Baisse des investissements privés. Les sous-traitants de la haute technologie à la recherche d’alternatives.

La tendance est claire, selon les chiffres officiels chinois de la balance des paiements, les investissements directs en Chine entre juillet et décembre 2022 (42,5 Mds de $) ont baissé de 75% par rapport à l’année précédente, la plus importante chute depuis 20 ans où, entre 2000 et 2022, la moyenne des IDE annuels en Chine a, sans faiblir, dépassé 150 Mds de $.

Parmi les exemples les plus significatifs on trouve les sous-traitants taïwanais d’Apple comme Foxconn, Quanta et Pegatron dont les regards se sont récemment portés vers l’alternative Vietnamienne. La tendance a récemment fait l’objet d’une analyse de Asia Nikkei.

Le but de la migration vers l’un des principaux rivaux de la Chine en Asie est non seulement affairiste, à la recherche d’une main d’œuvre moins chère [3], mais également politique en quête d’un environnement géopolitique plus rassurant.

En avril, Quanta Computer, principal fabricant sous contrat des ordinateurs MacBook d’Apple, (Sept emprises majeures de production et de logistique en Chine dont Shanghai et Chongqing) signait un accord pour construire sa première usine vietnamienne dans la province de Nam Dinh, au Tonkin, 80 km au sud-ouest de Haïphong.

« Nous sommes fermement déterminés à mener à bien ce projet (…) Notre intention est de démarrer la nouvelle usine le plus rapidement possible. ». C’est ce que déclarait lors de la signature, le Taïwanais CT Huang, chargé de conduire l’implantation au Vietnam par le milliardaire taïwanais Barry Lam, 74 ans, PDG et fondateur du groupe.
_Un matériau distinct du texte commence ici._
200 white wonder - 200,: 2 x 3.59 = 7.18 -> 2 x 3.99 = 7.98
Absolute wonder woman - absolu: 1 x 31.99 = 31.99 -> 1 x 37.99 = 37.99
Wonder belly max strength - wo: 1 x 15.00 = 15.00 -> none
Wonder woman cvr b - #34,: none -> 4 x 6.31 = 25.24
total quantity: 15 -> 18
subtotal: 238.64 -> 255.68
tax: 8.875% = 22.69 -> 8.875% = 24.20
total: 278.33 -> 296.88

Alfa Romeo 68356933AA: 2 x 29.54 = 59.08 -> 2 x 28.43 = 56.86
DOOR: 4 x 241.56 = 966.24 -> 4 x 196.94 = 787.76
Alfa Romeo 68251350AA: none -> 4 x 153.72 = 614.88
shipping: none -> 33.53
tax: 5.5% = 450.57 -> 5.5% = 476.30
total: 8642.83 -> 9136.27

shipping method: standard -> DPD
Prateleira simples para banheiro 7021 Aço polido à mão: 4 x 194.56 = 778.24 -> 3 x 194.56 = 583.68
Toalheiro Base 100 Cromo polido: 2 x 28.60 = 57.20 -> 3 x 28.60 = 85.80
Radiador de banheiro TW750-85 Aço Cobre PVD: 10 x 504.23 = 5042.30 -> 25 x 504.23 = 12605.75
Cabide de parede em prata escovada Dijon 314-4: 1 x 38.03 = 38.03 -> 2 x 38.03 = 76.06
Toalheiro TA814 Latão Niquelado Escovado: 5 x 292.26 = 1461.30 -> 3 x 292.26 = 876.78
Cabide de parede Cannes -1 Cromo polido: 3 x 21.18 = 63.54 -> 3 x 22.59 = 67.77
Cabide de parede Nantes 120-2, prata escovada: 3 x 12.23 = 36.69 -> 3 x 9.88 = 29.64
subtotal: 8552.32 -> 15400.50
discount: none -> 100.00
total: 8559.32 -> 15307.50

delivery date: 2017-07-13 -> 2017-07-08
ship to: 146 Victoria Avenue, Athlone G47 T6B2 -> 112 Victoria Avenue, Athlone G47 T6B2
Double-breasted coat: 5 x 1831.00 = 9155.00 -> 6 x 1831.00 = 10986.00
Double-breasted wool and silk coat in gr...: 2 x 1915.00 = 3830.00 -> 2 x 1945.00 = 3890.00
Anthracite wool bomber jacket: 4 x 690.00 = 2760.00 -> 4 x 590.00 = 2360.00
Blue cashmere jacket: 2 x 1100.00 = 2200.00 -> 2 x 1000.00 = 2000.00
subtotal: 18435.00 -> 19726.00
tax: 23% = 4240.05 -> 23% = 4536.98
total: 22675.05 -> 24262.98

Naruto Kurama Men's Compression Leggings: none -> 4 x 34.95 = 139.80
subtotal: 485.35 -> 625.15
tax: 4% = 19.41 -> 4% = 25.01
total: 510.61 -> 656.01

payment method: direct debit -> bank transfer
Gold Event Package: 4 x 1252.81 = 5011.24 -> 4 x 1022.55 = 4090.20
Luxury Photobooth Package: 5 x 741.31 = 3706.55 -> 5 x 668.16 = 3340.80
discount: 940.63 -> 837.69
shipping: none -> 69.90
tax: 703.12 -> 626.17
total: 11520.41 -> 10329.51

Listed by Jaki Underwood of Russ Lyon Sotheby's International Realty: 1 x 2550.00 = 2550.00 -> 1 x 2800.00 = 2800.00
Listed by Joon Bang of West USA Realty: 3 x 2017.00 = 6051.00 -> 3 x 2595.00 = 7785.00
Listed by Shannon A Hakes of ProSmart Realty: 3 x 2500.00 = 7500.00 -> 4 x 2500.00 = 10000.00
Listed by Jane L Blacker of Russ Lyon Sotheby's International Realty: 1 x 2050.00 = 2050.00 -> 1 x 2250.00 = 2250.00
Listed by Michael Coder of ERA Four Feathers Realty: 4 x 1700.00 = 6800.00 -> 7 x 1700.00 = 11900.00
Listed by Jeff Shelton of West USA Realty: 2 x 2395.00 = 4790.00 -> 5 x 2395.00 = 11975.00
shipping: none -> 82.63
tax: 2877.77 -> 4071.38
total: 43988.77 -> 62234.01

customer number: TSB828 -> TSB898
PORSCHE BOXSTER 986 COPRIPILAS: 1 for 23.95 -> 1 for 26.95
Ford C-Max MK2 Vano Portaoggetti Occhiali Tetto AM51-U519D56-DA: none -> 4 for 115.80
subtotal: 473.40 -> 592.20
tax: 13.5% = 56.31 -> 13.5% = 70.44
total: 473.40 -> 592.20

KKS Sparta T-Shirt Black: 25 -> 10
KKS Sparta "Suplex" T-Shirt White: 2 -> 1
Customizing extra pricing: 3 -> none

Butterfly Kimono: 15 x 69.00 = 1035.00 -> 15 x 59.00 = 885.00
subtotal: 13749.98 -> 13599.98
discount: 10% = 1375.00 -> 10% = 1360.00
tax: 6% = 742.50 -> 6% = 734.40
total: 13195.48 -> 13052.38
La stratégie alternative visant à échapper en partie à la solution univoque d’une implantation en Chine, fermente depuis des années chez les responsables industriels asiatiques. Elle avait reçu une première impulsion en 2018 au moment des taxes douanières imposées par D. Trump frappant les exportations chinoises destinées au marché américain.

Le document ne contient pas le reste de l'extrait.